- THE TASK:
Would you transcribe the listing exactly as it stands, minus any images?

- DATA PROVIDED:

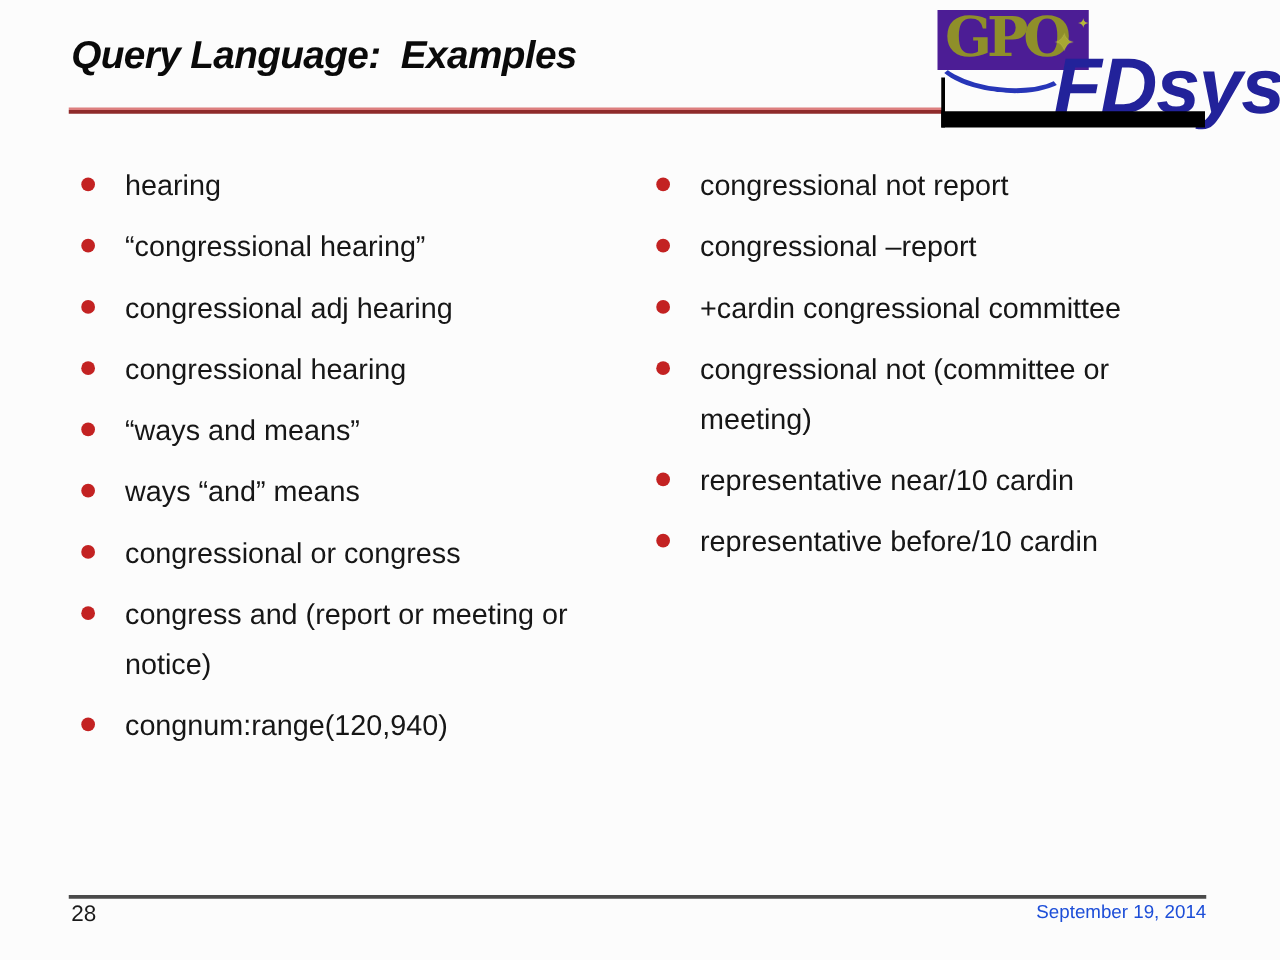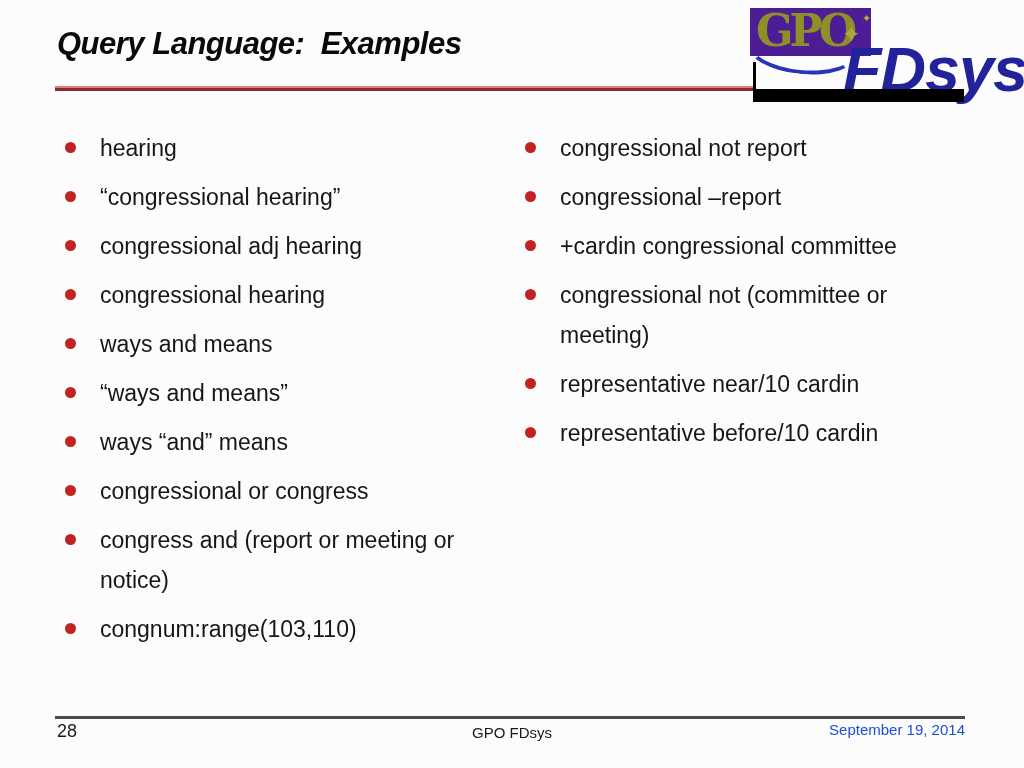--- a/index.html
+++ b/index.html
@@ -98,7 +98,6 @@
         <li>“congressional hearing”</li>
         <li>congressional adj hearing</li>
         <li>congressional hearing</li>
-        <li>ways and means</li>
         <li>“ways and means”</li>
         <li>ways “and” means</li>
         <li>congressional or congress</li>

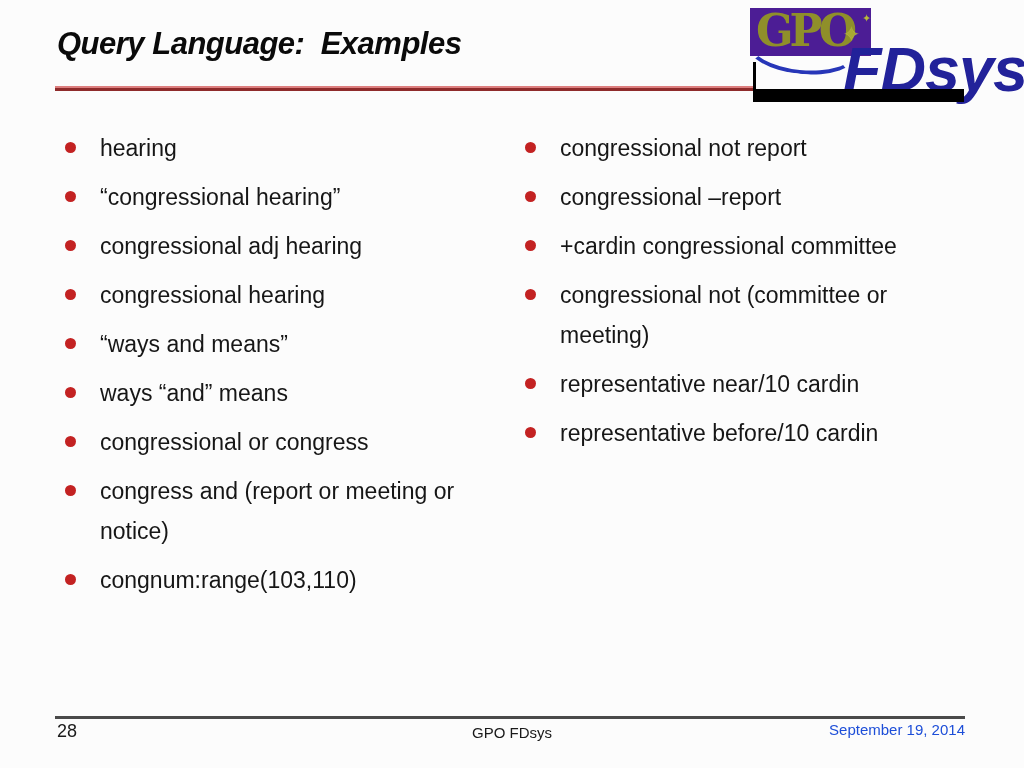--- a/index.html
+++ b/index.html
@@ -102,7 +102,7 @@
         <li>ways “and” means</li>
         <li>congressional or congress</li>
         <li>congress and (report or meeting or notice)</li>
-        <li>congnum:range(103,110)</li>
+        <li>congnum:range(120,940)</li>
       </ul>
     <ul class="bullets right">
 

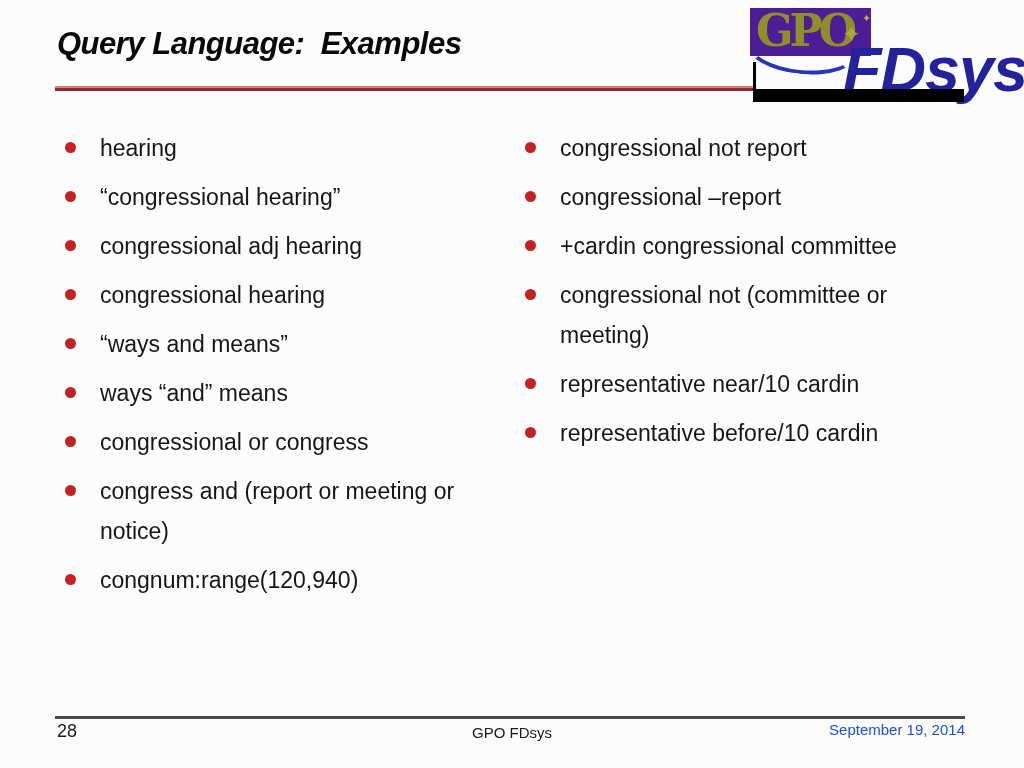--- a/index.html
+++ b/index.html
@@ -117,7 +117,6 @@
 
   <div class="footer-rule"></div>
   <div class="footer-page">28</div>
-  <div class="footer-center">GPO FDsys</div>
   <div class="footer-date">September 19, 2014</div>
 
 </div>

- THE COMPLETED TASK:
--- a/index.html
+++ b/index.html
@@ -98,7 +98,6 @@
         <li>“congressional hearing”</li>
         <li>congressional adj hearing</li>
         <li>congressional hearing</li>
-        <li>ways and means</li>
         <li>“ways and means”</li>
         <li>ways “and” means</li>
         <li>congressional or congress</li>

--- a/index.html
+++ b/index.html
@@ -102,7 +102,7 @@
         <li>ways “and” means</li>
         <li>congressional or congress</li>
         <li>congress and (report or meeting or notice)</li>
-        <li>congnum:range(103,110)</li>
+        <li>congnum:range(120,940)</li>
       </ul>
     <ul class="bullets right">
 

--- a/index.html
+++ b/index.html
@@ -117,7 +117,6 @@
 
   <div class="footer-rule"></div>
   <div class="footer-page">28</div>
-  <div class="footer-center">GPO FDsys</div>
   <div class="footer-date">September 19, 2014</div>
 
 </div>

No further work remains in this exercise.